Consider a column named ArticleCategories in Article table. The goal is to delete repeated numbers from ArticleCategories column for each row (.

ArticleCategories
------------
3193;2867;3193;
2871;2923;2923;
3278;3337;3337;
2878;2876;2878;
3720;3680;3680;

Any help on how I can get this done with SQL Server?

desired result

ArticleCategories
------------
3193;2867;
2871;2923;
3278;3337;
2878;2876;
3720;3680;

Thanks in advance if anyone could help.

ruakh
  • 175,680
  • 26
  • 273
  • 307
Ray
  • 311
  • 2
  • 6
  • 15
  • possible duplicate of [T-SQL: Opposite to string concatenation - how to split string into multiple records](http://stackoverflow.com/questions/314824/t-sql-opposite-to-string-concatenation-how-to-split-string-into-multiple-reco) – Tassadaque Sep 10 '13 at 04:52
  • 1
    God, when are programmer going to **stop** concatenating multiple values into a single column?!?! You should stop wasting time on *cleaning" this up - you should instead re-architect it to use **proper, normalized table design** so that you don't need such a kludge in the first place – marc_s Sep 10 '13 at 05:13
  • @marc_s, it's been like this for years :-). Moving to a new platform soon, everything is to be redesigned next, hopefully... – Ray Sep 10 '13 at 05:38
  • @Ray see my answer http://stackoverflow.com/a/18711704/1230248 – Dhaval Sep 10 '13 at 06:07

7 Answers7

2

Found a solution to my problem, hope it'd help the others as well.

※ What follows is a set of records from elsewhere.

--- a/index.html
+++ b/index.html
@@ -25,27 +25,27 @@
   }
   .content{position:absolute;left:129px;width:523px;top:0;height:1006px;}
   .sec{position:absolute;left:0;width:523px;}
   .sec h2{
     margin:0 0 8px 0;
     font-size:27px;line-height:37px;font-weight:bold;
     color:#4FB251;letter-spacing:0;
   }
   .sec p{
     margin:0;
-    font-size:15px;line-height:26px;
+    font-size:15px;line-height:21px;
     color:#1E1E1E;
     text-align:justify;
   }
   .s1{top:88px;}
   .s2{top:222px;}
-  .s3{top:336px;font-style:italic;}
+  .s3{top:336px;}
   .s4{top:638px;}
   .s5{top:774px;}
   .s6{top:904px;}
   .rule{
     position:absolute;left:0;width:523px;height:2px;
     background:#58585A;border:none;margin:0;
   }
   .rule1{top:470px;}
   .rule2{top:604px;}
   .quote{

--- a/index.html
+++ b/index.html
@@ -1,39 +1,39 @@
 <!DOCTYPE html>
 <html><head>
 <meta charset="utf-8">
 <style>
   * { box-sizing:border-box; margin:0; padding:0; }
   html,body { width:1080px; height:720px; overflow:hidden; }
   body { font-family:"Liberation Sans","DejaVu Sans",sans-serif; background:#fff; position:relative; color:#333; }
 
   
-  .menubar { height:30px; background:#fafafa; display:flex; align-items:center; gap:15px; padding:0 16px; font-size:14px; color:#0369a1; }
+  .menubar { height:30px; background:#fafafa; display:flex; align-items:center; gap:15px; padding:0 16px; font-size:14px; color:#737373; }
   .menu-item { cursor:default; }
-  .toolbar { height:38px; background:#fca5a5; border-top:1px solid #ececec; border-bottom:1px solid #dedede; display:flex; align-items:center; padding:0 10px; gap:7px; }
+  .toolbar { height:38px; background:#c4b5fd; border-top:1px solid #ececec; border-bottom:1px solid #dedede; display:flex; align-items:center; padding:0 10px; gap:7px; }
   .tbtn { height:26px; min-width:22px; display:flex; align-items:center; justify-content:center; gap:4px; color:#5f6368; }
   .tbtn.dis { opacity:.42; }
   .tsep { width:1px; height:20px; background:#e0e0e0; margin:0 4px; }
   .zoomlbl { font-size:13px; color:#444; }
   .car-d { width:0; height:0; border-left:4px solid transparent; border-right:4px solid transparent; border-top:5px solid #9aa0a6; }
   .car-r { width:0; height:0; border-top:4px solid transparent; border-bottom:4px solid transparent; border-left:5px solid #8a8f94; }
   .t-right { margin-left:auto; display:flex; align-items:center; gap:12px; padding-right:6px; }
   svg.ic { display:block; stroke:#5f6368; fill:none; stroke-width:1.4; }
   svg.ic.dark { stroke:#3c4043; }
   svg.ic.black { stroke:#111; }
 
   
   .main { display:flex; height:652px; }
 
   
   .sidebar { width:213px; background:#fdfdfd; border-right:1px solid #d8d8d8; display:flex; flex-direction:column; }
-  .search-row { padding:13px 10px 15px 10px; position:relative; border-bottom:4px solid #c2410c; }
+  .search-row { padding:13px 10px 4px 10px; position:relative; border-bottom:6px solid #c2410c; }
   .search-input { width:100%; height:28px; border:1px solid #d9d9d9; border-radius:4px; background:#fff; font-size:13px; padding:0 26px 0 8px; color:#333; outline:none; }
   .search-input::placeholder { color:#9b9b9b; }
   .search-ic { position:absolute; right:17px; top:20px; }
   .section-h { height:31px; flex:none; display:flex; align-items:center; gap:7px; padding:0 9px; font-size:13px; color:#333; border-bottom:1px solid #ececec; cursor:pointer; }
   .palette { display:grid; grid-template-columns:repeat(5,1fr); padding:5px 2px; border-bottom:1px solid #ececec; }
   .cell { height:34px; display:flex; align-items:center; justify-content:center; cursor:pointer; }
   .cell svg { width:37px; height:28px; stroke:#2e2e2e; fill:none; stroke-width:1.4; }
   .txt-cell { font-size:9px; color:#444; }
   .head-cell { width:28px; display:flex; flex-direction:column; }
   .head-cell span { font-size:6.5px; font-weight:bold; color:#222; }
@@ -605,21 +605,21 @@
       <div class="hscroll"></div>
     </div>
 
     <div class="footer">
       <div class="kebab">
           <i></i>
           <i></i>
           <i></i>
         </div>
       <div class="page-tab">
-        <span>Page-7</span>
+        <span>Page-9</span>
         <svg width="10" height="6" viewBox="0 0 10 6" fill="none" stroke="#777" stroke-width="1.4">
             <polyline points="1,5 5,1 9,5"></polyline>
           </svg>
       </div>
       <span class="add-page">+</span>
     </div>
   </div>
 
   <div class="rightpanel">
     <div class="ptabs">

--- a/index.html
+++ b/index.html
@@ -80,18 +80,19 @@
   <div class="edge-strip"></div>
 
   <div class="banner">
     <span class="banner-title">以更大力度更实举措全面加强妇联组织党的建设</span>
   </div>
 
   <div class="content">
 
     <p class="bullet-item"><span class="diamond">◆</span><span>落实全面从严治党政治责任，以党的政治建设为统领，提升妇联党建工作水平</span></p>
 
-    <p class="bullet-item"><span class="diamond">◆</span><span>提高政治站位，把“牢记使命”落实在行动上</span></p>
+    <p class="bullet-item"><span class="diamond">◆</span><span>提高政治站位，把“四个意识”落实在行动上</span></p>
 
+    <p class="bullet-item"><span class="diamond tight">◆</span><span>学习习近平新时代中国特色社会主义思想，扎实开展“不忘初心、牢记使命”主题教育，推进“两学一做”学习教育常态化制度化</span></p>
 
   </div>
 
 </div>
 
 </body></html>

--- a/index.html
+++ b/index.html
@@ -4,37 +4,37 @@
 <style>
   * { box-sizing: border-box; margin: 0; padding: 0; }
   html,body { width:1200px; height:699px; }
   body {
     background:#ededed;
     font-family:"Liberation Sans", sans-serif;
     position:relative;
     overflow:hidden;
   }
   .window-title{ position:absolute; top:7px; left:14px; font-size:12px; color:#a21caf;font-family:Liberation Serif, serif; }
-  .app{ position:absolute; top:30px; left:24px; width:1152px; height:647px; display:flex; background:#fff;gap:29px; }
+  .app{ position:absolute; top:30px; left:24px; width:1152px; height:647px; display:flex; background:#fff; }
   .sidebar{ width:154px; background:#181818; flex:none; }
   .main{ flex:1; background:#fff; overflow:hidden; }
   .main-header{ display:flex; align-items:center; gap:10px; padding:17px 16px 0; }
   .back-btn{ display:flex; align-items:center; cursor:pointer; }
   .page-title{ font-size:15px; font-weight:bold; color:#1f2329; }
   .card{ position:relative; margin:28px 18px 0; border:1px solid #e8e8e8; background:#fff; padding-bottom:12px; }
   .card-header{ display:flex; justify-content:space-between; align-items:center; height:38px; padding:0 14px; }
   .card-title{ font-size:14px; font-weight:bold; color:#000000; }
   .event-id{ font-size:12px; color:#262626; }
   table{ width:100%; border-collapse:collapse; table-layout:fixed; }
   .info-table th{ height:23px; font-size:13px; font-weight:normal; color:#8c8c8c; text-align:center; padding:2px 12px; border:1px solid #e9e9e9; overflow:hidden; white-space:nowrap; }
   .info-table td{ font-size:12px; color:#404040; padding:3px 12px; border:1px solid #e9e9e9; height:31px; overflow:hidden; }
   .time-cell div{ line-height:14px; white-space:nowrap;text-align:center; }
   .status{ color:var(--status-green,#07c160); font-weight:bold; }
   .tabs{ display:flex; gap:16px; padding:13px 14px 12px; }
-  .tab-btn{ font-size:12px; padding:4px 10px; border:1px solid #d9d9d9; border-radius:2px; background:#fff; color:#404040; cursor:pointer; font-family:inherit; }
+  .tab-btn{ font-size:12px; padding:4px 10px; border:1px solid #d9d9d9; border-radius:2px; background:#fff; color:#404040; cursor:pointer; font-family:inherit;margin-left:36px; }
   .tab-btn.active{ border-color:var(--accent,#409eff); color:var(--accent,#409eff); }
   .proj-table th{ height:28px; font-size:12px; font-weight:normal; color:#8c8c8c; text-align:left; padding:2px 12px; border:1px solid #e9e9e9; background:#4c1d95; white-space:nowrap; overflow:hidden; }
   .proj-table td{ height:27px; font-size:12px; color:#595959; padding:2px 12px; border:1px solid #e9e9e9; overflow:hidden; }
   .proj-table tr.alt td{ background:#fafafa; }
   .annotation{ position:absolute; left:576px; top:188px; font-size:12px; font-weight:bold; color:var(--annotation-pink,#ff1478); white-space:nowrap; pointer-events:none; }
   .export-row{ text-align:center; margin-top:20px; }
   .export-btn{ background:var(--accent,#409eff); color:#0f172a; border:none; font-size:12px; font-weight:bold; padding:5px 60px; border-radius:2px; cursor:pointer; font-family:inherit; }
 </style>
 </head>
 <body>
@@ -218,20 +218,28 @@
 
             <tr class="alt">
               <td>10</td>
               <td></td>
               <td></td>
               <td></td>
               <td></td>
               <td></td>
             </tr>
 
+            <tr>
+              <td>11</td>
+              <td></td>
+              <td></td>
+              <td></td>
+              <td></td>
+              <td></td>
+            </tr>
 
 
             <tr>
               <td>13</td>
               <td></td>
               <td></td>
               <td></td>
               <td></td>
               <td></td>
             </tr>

CREATE FUNCTION dbo.DistinctList
(
@List VARCHAR(MAX),
@Delim CHAR
)
RETURNS
VARCHAR(MAX)
AS
BEGIN
DECLARE @ParsedList TABLE
(
Item VARCHAR(MAX)
)
DECLARE @list1 VARCHAR(MAX), @Pos INT, @rList VARCHAR(MAX)
SET @list = LTRIM(RTRIM(@list)) + @Delim
SET @pos = CHARINDEX(@delim, @list, 1)
WHILE @pos > 0
BEGIN
SET @list1 = LTRIM(RTRIM(LEFT(@list, @pos - 1)))
IF @list1 <> ''
INSERT INTO @ParsedList VALUES (CAST(@list1 AS VARCHAR(MAX)))
SET @list = SUBSTRING(@list, @pos+1, LEN(@list))
SET @pos = CHARINDEX(@delim, @list, 1)
END
SELECT @rlist = COALESCE(@rlist+',','') + item
FROM (SELECT DISTINCT Item FROM @ParsedList) t
RETURN @rlist
END
GO
SELECT dbo.DistinctList('342,34,456,34,3454,456,aa,bb,cc,aa',',') DistinctList
GO

Giving credit to the Author of the script here. http://blog.sqlauthority.com/2009/01/15/sql-server-remove-duplicate-entry-from-comma-delimited-string-udf/

Ray
  • 311
  • 2
  • 6
  • 15
2

First create the function SplitAndRemoveDuplicates which will split a given string by a delimiter, remove the duplicates, and return the string:

CREATE FUNCTION [dbo].[SplitAndRemoveDuplicates] (@sep VARCHAR(32), @s VARCHAR(MAX))

RETURNS VARCHAR(MAX)  
AS
BEGIN

   DECLARE @t TABLE (val VARCHAR(MAX)) 

   DECLARE @xml XML
   SET @xml = N'<root><r>' + REPLACE(@s, @sep, '</r><r>') + '</r></root>'

   INSERT INTO @t(val) SELECT r.value('.','VARCHAR(MAX)') as Item FROM @xml.nodes('//root/r') AS RECORDS(r)

   ;WITH cte
    AS (SELECT ROW_NUMBER() OVER (PARTITION BY val ORDER BY val desc) RN
    FROM  @t)
    DELETE FROM cte
    WHERE  RN > 1

    RETURN (SELECT val + ';' from @t WHERE val <> '' FOR XML PATH ('') )
END

Make use of the function to update the existing data:

UPDATE Article
SET ArticleCategories = (SELECT dbo.[SplitAndRemoveDuplicates](';', ArticleCategories))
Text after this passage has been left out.